9 Eylül’ün ardından

“Başbakanlı” 9 Eylül kutlamalarını Ege TV’nin canlı yayınından izledim. Bu yıl çok üzgünüm ki, törenlerin ilk kez hiç birine katılamadım, zira sanırım “bir yerlerden” fena “çizik” yedik. Ama Cumhuriyet Meydanı’ndaki kutlamaların özellikle finali çok “anlamlıydı”! Sevgili Haluk Işık’ı kutlamak gerekir. Finalde, Mustafa Kemal ve halkın temsil edilişi, Gazi Paşa’nın temsili olarak katılımı tüylerimi diken etti.
Başbakan da, “İzmir’de” oluşunu “dikkate” alıp, “daha düzgün” konuşma yaptı. Ancak Cumhurbaşkanı Sezer kadar alkışlanmadı ki, sanırım İzmir, bir kez daha “tavrını” belli etti. Başkan Kocaoğlu’nun, Başbakan Erdoğan’a hitabı çok” abartılıydı”. Umarım “birileri” Başkanı, Baykal’a yine şikayet etmez!
9 Eylül günü, Başbakan’ın katılımına rağmen “Bizans Medyası’nın” bültenlerindeki ilgisizliği gözümden kaçmadı. Hatta TRT “Sayısal Gece” çekilişini İzmir’de yapar diye düşünmüştüm ama program Balıkesir’de yapıldı.
Agora’da yapılan resepsiyon hakkında ise bilgi sahibi değilim. Şimdi neden “katılmadığımı” yazsam, yine “haksız” olacağımdan, vazgeçiyorum. Çünkü Büyükşehir Belediyesi hatalarında ısrar ettikçe, başı ağrıyan ben oluyorum. Ancak umarım ki, “resmi resepsiyon” uğurlu geçmiştir.
Her şeye rağmen, bugün 11 Eylül. ABD’nin ve İsrail’in dünyanın başına “fiilen bela” oluşunun yıl dönümü. Türkiye Lübnan’a asker gönderme kararı alırken, Güneydoğu şehitlerimizin sayısı da her gün artıyor. AP ise tarihte olabilecek en uğursuz kararları başımıza dert çorabı olarak örüyor. Bizse 29 Ekim’e doğru kutladığımız bir 9 Eylül coşkusunu bile “ulusallaştıramadık”. İstanbul ve Ankara’da o kadar “kokteyller” ve “Nebil damgalı belgesellerin” izletilmesine rağmen, İzmir’in kurtuluşu “önemli” görülmedi. Fuar’da bile “9 Eylül ruhu” yoktu ne yazık ki.
Ne dersiniz bir 9 Eylül’de daha, istisnalar hariç, kendimizi kandırmayı sürdürdük değil mi yine? Bakalım 29 Ekim’de neler olacak?

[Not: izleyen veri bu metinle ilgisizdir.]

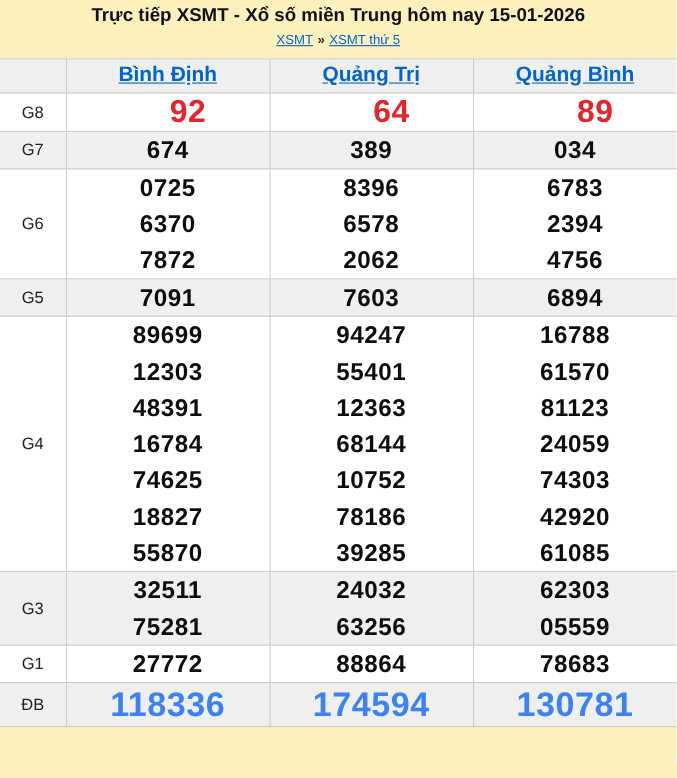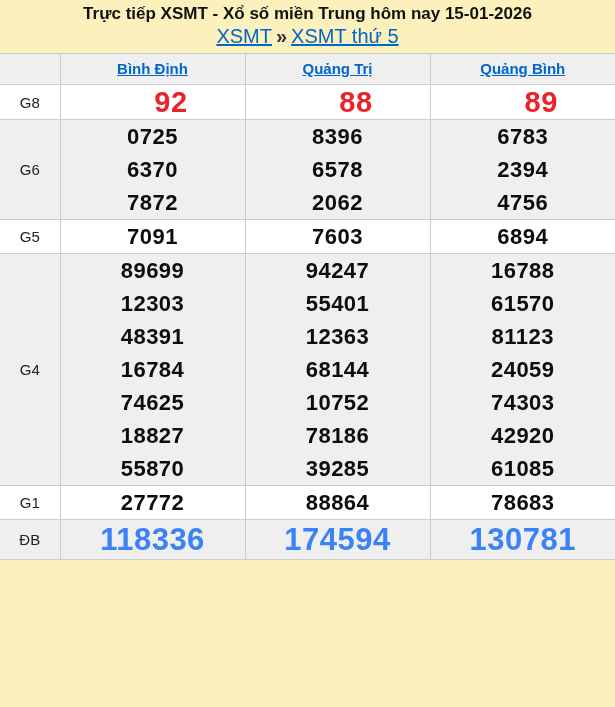--- a/index.html
+++ b/index.html
@@ -18,21 +18,21 @@
     text-align: center;
   }
   .page-title {
     font-size: 17px;
     font-weight: bold;
     color: #111;
     line-height: 20px;
   }
   .breadcrumb {
     margin-top: 3px;
-    font-size: 20px;
+    font-size: 12px;
     line-height: 18px;
   }
   .breadcrumb a {
     color: #0066cc;
     text-decoration: underline;
     font-weight: normal;
     cursor: pointer;
   }
   .breadcrumb .sep {
     color: #333;
@@ -56,21 +56,21 @@
   table.results td:last-child, table.results th:last-child { border-right: none; }
   table.results thead tr { border-top: 1px solid #bbb; }
   col.c-label { width: 60px; }
   col.c-val   { width: 185px; }
   thead th {
     background: #efefef;
     height: 30px;
   }
   thead th a {
     color: #0066cc;
-    font-size: 15px;
+    font-size: 19px;
     font-weight: bold;
     text-decoration: underline;
     cursor: pointer;
   }
   tbody tr:nth-child(even) td { background: #efefef; }
   td.label {
     font-size: 15px;
     font-weight: normal;
     color: #222;
   }
@@ -119,24 +119,36 @@
       <th><a>Quảng Bình</a></th>
     </tr>
   </thead>
   <tbody>
     <tr class="row-red-sm">
       <td class="label">G8</td>
       <td>
           <span class="val">92</span>
         </td>
       <td>
-          <span class="val">88</span>
+          <span class="val">64</span>
         </td>
       <td>
           <span class="val">89</span>
+        </td>
+    </tr>
+    <tr>
+      <td class="label">G7</td>
+      <td>
+          <span class="val">674</span>
+        </td>
+      <td>
+          <span class="val">389</span>
+        </td>
+      <td>
+          <span class="val">034</span>
         </td>
     </tr>
     <tr>
       <td class="label">G6</td>
       <td>
         <span class="val">0725</span>
         <span class="val">6370</span>
         <span class="val">7872</span>
       </td>
       <td>
@@ -186,20 +198,35 @@
         <span class="val">16788</span>
         <span class="val">61570</span>
         <span class="val">81123</span>
         <span class="val">24059</span>
         <span class="val">74303</span>
         <span class="val">42920</span>
         <span class="val">61085</span>
       </td>
     </tr>
     <tr>
+      <td class="label">G3</td>
+      <td>
+        <span class="val">32511</span>
+        <span class="val">75281</span>
+      </td>
+      <td>
+        <span class="val">24032</span>
+        <span class="val">63256</span>
+      </td>
+      <td>
+        <span class="val">62303</span>
+        <span class="val">05559</span>
+      </td>
+    </tr>
+    <tr>
       <td class="label">G1</td>
       <td>
           <span class="val">27772</span>
         </td>
       <td>
           <span class="val">88864</span>
         </td>
       <td>
           <span class="val">78683</span>
         </td>

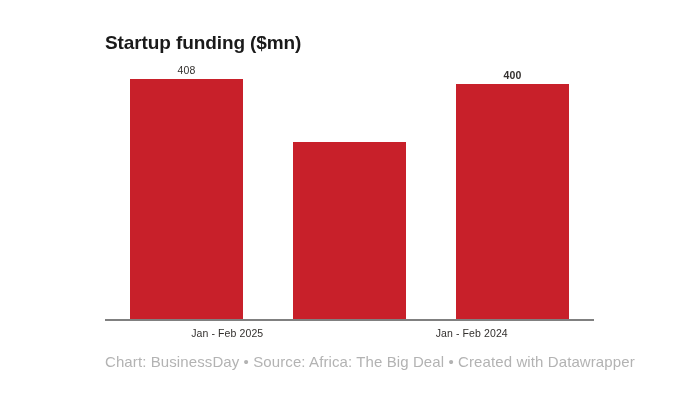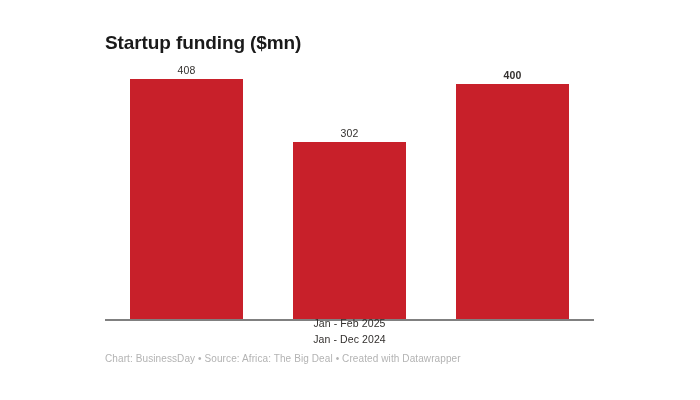--- a/index.html
+++ b/index.html
@@ -72,39 +72,39 @@
     position: absolute;
     left: 105px;
     top: 319px;
     width: 489px;
     height: 2px;
     background: #808080;
   }
   .cat-row {
     position: absolute;
     left: 105px;
-    top: 313px;
+    top: 323px;
     width: 489px;
     display: flex;
-    flex-direction: column;
+    flex-direction: row;
   }
   .cat-label {
     flex: 1 1 0;
     text-align: center;
     font-size: 10.5px;
     color: #33302e;
     padding-top: 4px;
     letter-spacing: 0.1px;
     white-space: nowrap;
   }
   .chart-footer {
     position: absolute;
     left: 105px;
     top: 353px;
-    font-size: 10px;
+    font-size: 15px;
     color: #b3b3b3;
     letter-spacing: 0.1px;
     white-space: nowrap;
   }
 </style>
 </head>
 <body style="background: rgb(255, 255, 255);">
 
 <div class="chart-card">
 
@@ -112,34 +112,33 @@
 
   <div class="plot-area">
     <div class="bars-row">
 
       <div class="bar-slot">
         <div class="bar-value" style="bottom: 244px;">408</div>
         <div class="bar-rect" style="height: 241px; background: rgb(200, 32, 42);"></div>
       </div>
 
       <div class="bar-slot">
-        <div class="bar-value" style="bottom: 181px;">302</div>
         <div class="bar-rect" style="height: 178px; background: rgb(200, 32, 42);"></div>
       </div>
 
       <div class="bar-slot">
         <div class="bar-value" style="bottom: 239px; font-weight: bold;">400</div>
         <div class="bar-rect" style="height: 236px; background: rgb(200, 32, 42);"></div>
       </div>
 
     </div>
   </div>
 
   <div class="axis-line" style="background: rgb(128, 128, 128);"></div>
 
   <div class="cat-row">
     <div class="cat-label">Jan - Feb 2025</div>
-    <div class="cat-label">Jan - Dec 2024</div>
+    <div class="cat-label">Jan - Feb 2024</div>
   </div>
 
   <div class="chart-footer">Chart: BusinessDay • Source: Africa: The Big Deal • Created with Datawrapper</div>
 
 </div>
 
 </body></html>

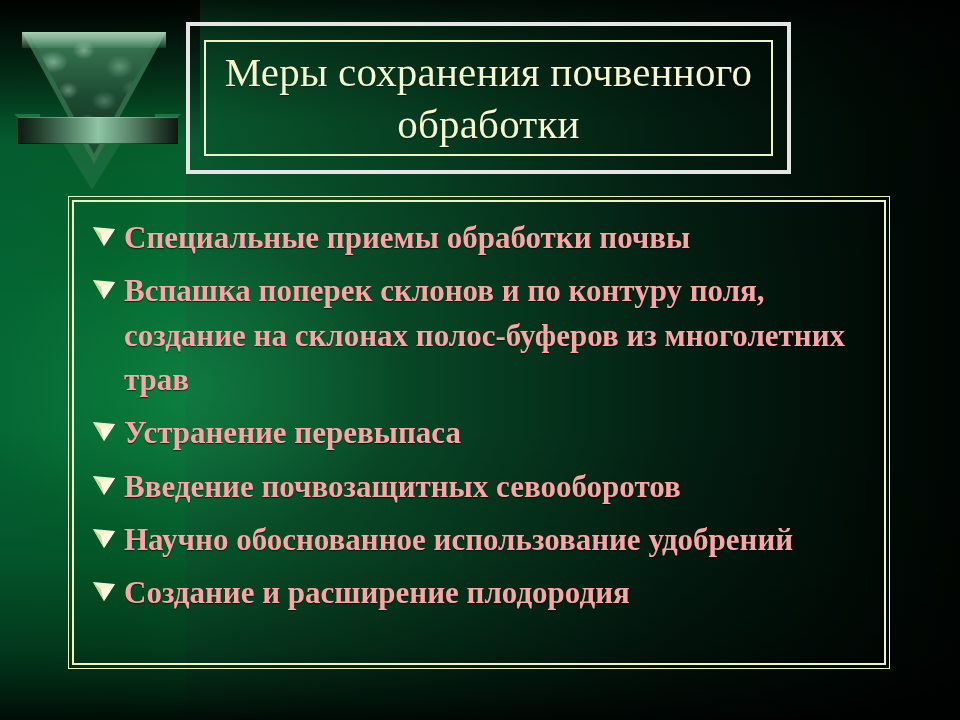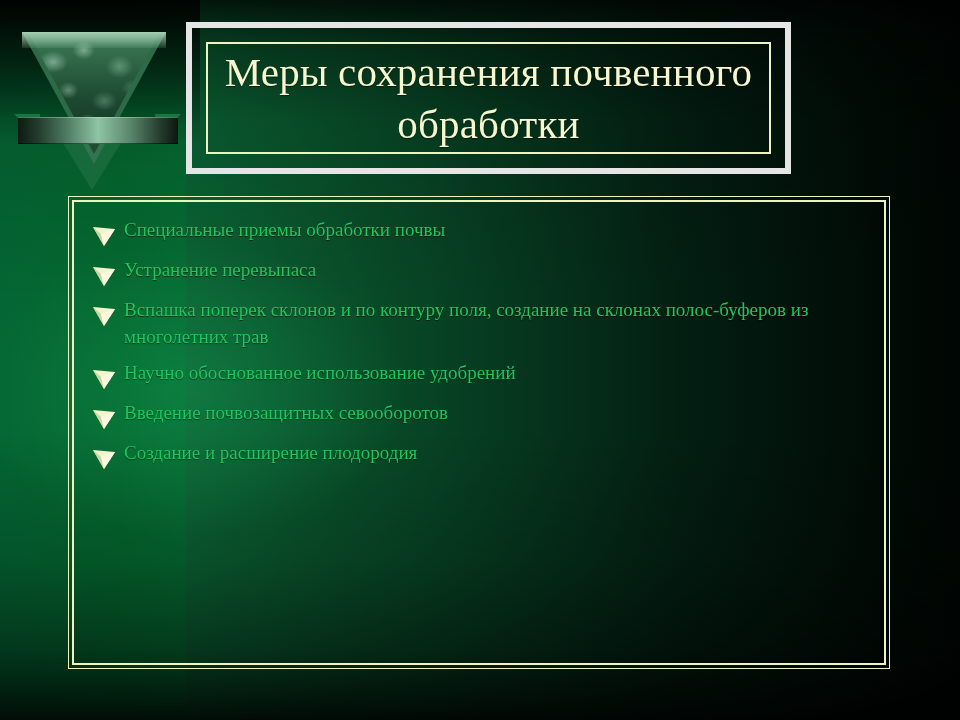--- a/index.html
+++ b/index.html
@@ -145,21 +145,21 @@
     box-shadow: inset 0 1px 0 rgba(220,245,230,0.35), inset 0 -1px 0 rgba(0,0,0,0.5);
   }
 
   
   .title-frame {
     position: absolute;
     left: 186px;
     top: 22px;
     width: 605px;
     height: 152px;
-    border: 6px solid #e5e5e5;
+    border: 4px solid #e5e5e5;
     padding: 14px;
     box-sizing: border-box;
   }
   .title-frame-inner {
     width: 100%;
     height: 100%;
     border: 2px solid #eef3c4;
     box-sizing: border-box;
     display: flex;
     align-items: center;
@@ -204,24 +204,25 @@
     margin: 0 0 9px 0;
   }
   .bullet-marker {
     flex: 0 0 auto;
     width: 32px;
     padding-top: 9px;
     text-align: left;
   }
   .bullet-marker svg { display: block; }
   .bullet-text {
-    color: #22c55e;
-    font-size: 19px;
+    color: #fca5a5;
+    font-size: 31px;
     line-height: 1.43;
     text-shadow: 0 1px 1px rgba(0,0,0,0.55);
+    font-weight: bold;
   }
 </style>
 </head>
 <body>
 
 <div class="slide">
 
   <div class="bg-base"></div>
   <div class="bg-vert"></div>
   <div class="bg-glow"></div>
@@ -261,54 +262,54 @@
   </li>
 
   <li class="bullet">
     <span class="bullet-marker">
       <svg width="24" height="22" viewBox="0 0 24 22" aria-hidden="true">
         <polygon points="1,2 23,4 12,21" fill="#f4f3cd"></polygon>
         <polygon points="1,2 12,21 9,9" fill="#cfd2a2"></polygon>
         <polygon points="9,9 23,4 12,21" fill="#fbfae0"></polygon>
       </svg>
     </span>
+    <span class="bullet-text">Вспашка поперек склонов и по контуру поля, создание на склонах полос-буферов из многолетних трав</span>
+  </li>
+
+  <li class="bullet">
+    <span class="bullet-marker">
+      <svg width="24" height="22" viewBox="0 0 24 22" aria-hidden="true">
+        <polygon points="1,2 23,4 12,21" fill="#f4f3cd"></polygon>
+        <polygon points="1,2 12,21 9,9" fill="#cfd2a2"></polygon>
+        <polygon points="9,9 23,4 12,21" fill="#fbfae0"></polygon>
+      </svg>
+    </span>
     <span class="bullet-text">Устранение перевыпаса</span>
   </li>
 
   <li class="bullet">
     <span class="bullet-marker">
       <svg width="24" height="22" viewBox="0 0 24 22" aria-hidden="true">
         <polygon points="1,2 23,4 12,21" fill="#f4f3cd"></polygon>
         <polygon points="1,2 12,21 9,9" fill="#cfd2a2"></polygon>
         <polygon points="9,9 23,4 12,21" fill="#fbfae0"></polygon>
       </svg>
     </span>
-    <span class="bullet-text">Вспашка поперек склонов и по контуру поля, создание на склонах полос-буферов из многолетних трав</span>
+    <span class="bullet-text">Введение почвозащитных севооборотов</span>
   </li>
 
   <li class="bullet">
     <span class="bullet-marker">
       <svg width="24" height="22" viewBox="0 0 24 22" aria-hidden="true">
         <polygon points="1,2 23,4 12,21" fill="#f4f3cd"></polygon>
         <polygon points="1,2 12,21 9,9" fill="#cfd2a2"></polygon>
         <polygon points="9,9 23,4 12,21" fill="#fbfae0"></polygon>
       </svg>
     </span>
     <span class="bullet-text">Научно обоснованное использование удобрений</span>
-  </li>
-
-  <li class="bullet">
-    <span class="bullet-marker">
-      <svg width="24" height="22" viewBox="0 0 24 22" aria-hidden="true">
-        <polygon points="1,2 23,4 12,21" fill="#f4f3cd"></polygon>
-        <polygon points="1,2 12,21 9,9" fill="#cfd2a2"></polygon>
-        <polygon points="9,9 23,4 12,21" fill="#fbfae0"></polygon>
-      </svg>
-    </span>
-    <span class="bullet-text">Введение почвозащитных севооборотов</span>
   </li>
 
   <li class="bullet">
     <span class="bullet-marker">
       <svg width="24" height="22" viewBox="0 0 24 22" aria-hidden="true">
         <polygon points="1,2 23,4 12,21" fill="#f4f3cd"></polygon>
         <polygon points="1,2 12,21 9,9" fill="#cfd2a2"></polygon>
         <polygon points="9,9 23,4 12,21" fill="#fbfae0"></polygon>
       </svg>
     </span>

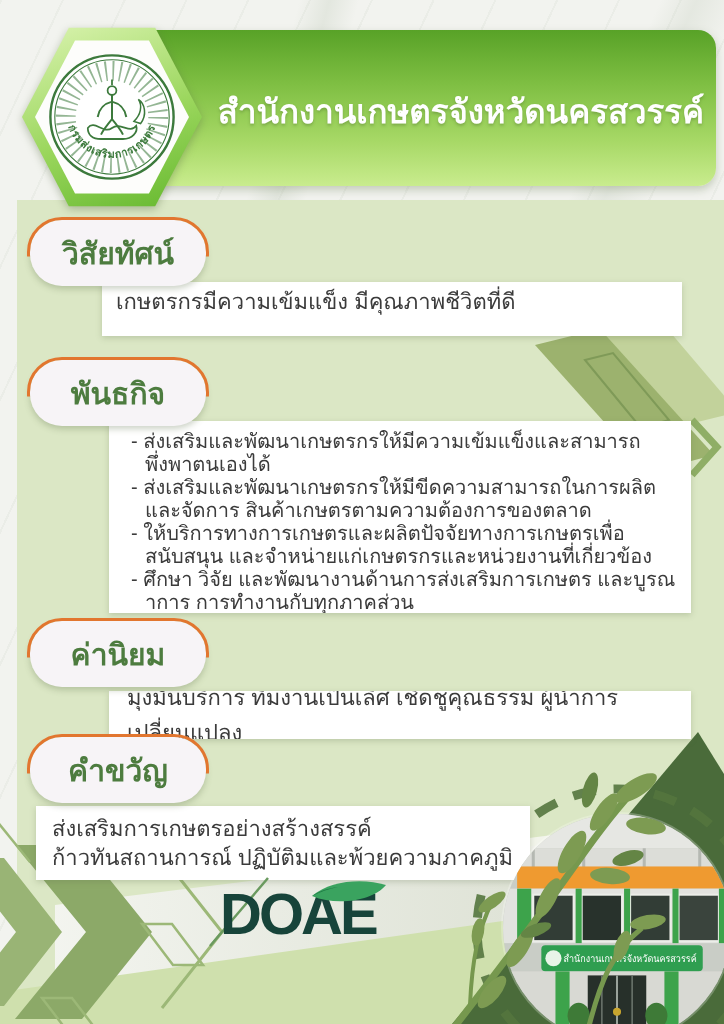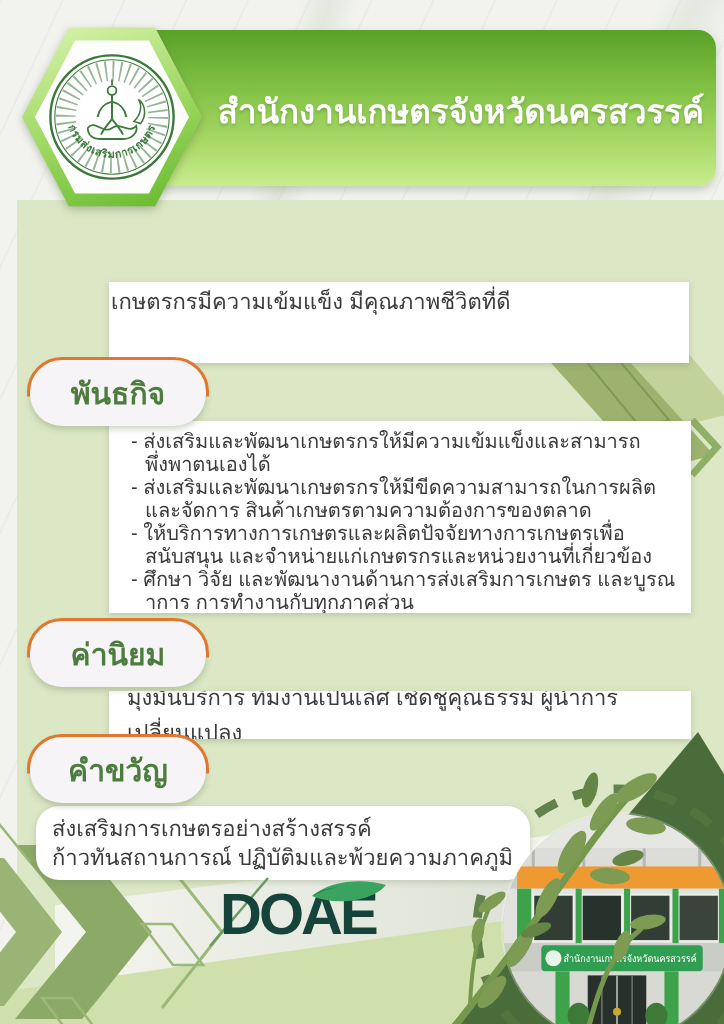--- a/index.html
+++ b/index.html
@@ -41,25 +41,25 @@
   .pill::before{content:"";position:absolute;inset:-3px;border:3px solid #e2762f;border-radius:35px;
         clip-path:polygon(0 0,100% 0,100% 55%,0 55%);}
   .pill-label{font-size:30px;font-weight:bold;color:#4d7c3f;}
   .pill-vision{top:220px;}
   .pill-mission{top:360px;align-items:center;}
   .pill-values{top:621px;text-align:center;}
   .pill-motto{top:737px;font-family:Liberation Mono, monospace;}
   
   .wbox{position:absolute;background:#ffffff;z-index:2;color:#3b3b3b;
         box-shadow:0 2px 6px rgba(100,120,80,.28);}
-  .box-vision{left:109px;top:282px;width:580px;height:81px;padding:7px 2px;font-size:22px;line-height:1.2;box-sizing:border-box;overflow:hidden;}
+  .box-vision{left:102px;top:282px;width:580px;height:54px;padding:7px 14px;font-size:22px;line-height:1.2;box-sizing:border-box;overflow:hidden;}
   .box-mission{left:109px;top:421px;width:582px;height:192px;padding:9px 12px 6px 22px;font-size:20px;line-height:23px;box-sizing:border-box;overflow:hidden;}
   .mission-item{padding-left:14px;text-indent:-14px;}
   .box-values{left:109px;top:691px;width:582px;height:48px;display:flex;align-items:center;padding:0 18px;font-size:22px;box-sizing:border-box;overflow:hidden;}
-  .box-motto{left:36px;top:806px;width:494px;height:74px;padding:8px 16px;font-size:22px;line-height:1.32;box-sizing:border-box;overflow:hidden;border-radius:23px;}
+  .box-motto{left:36px;top:806px;width:494px;height:74px;padding:8px 16px;font-size:22px;line-height:1.32;box-sizing:border-box;overflow:hidden;}
   
   .deco{position:absolute;inset:0;width:724px;height:1024px;z-index:1;pointer-events:none;}
   .branch{position:absolute;inset:0;width:724px;height:1024px;z-index:4;pointer-events:none;}
   
   .doae{position:absolute;left:208px;top:874px;width:184px;height:74px;z-index:3;}
   
   .photo{position:absolute;left:503px;top:814px;width:228px;height:228px;border-radius:50%;overflow:hidden;z-index:3;
          box-shadow:0 0 0 2px rgba(255,255,255,.25);}
   svg text{font-family:"Liberation Sans","DejaVu Sans",sans-serif;}
 </style>
@@ -121,20 +121,23 @@
         <path d="M38,70 C44,62 52,76 60,70 C68,64 76,76 82,68 C84,74 78,80 70,80 L50,80 C42,80 38,76 38,70 Z" fill="none" stroke="#3c7a3c" stroke-width="1.6"></path>
         <path d="M80,64 C86,58 88,50 84,44 C90,48 92,58 86,66 Z" fill="none" stroke="#3c7a3c" stroke-width="1.4"></path>
         <path id="sealArc" d="M20,68 A42,42 0 0 0 100,68" fill="none"></path>
         <text font-size="10" font-weight="bold" fill="#3c7a3c" letter-spacing="0.5">
           <textPath href="#sealArc" startOffset="50%" text-anchor="middle">กรมส่งเสริมการเกษตร</textPath>
         </text>
       </svg>
     </div>
   </div>
 
+  <div class="pill pill-vision">
+    <span class="pill-label">วิสัยทัศน์</span>
+  </div>
   <div class="wbox box-vision">
     <div>เกษตรกรมีความเข้มแข็ง มีคุณภาพชีวิตที่ดี</div>
   </div>
 
   <div class="pill pill-mission">
     <span class="pill-label">พันธกิจ</span>
   </div>
   <div class="wbox box-mission">
     <div class="mission-item">- ส่งเสริมและพัฒนาเกษตรกรให้มีความเข้มแข็งและสามารถพึ่งพาตนเองได้</div>
     <div class="mission-item">- ส่งเสริมและพัฒนาเกษตรกรให้มีขีดความสามารถในการผลิตและจัดการ สินค้าเกษตรตามความต้องการของตลาด</div>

Ne yaptın İl Genel Meclisi?

Milli Kütüphane konusunun birden bire ilgi uyandırması, ya toplumsal cehaletimiz yüzünden ya da “esrarengiz ilişkiler” İzmir’de sandığımdan daha “büyük bir güç”!
Sayın Ulvi Puğ, her ne kadar “tek kanallı” konuşmayı seçiyorsa da, “milletin parasını” harcayan İl Genel Meclisi’ne ve bu “yangın olasılığı” konusunda “milli görev” icra eyleyenlere bazı sorularım olacak. Çünkü İl Genel Meclisi’nin “bağışladığı” paradan, benim hakkıma düşeni, sorular yanıtlanmadığı için ben “helal” etmiyorum.
İzmir’in okulları ve güvenliği için “tam” para ayıramayan İl genel Meclisi’nin, 40 bin YTL’yi nasıl ayarladığını merak ediyorum. Ercan Tatı gibi Dilaver Koğ gibi, gerçekten halk için çalışan üyelerin de bu 40 bin YTL’ye nasıl “evet” dediklerini anlamıyorum.
Para bağışlayan değerli başkanların sormaları gereken soruları bir kez daha ben sorayım.
Sayın Ulvi Puğ, bildiğim kadarıyla 2003 yılında İzmir Büyükşehir Belediyesi İtfaiye Daire Başkanlığı’nın, Milli Kütüphane için yazdığı “riskli” raporuna karşı bugüne kadar neler yapmıştır?
Bağış yapanlar, bağış kararı almadan önce Sayın Ulvi Puğ’dan Vakıf mali durumu ile ilgili bilgi almışlar mıdır? Ve Sayın Fuat Barandır’ı da arayıp, İzmir İtfaiyesi’nin bu binayla ilgili neler yaptığını öğrenme zahmetini göstermişler midir? Örneğin şu an bile, kütüphane çatısında, basit bir temizlikle kaldırılabilecek eski, hurda cilt kapakları, yanmaya hazır çöpler var mıdır?
Hemen her konuda, her soruda filozofluk düzeyinde herkese “akıl veren” ve sanırım Aziz Kocaoğlu’na da bir aralar “danışmanlık” eden Sayın Kubalı, nasıl olmuştur da, yöneticisi olduğu Kütüphaneyi “kurtaramamıştır”?
2003 Yılında İtfaiye Daire Başkanlığı’nın “uyarı raporuna” rağmen “bir şey yapma gereği” duymayan Vakıf, ne olmuştur da 3 yıl sonra birden bire “150 bin YTL bulmazsak burası yanar” feryadını “tek kanallı” kamuya bildirmiştir?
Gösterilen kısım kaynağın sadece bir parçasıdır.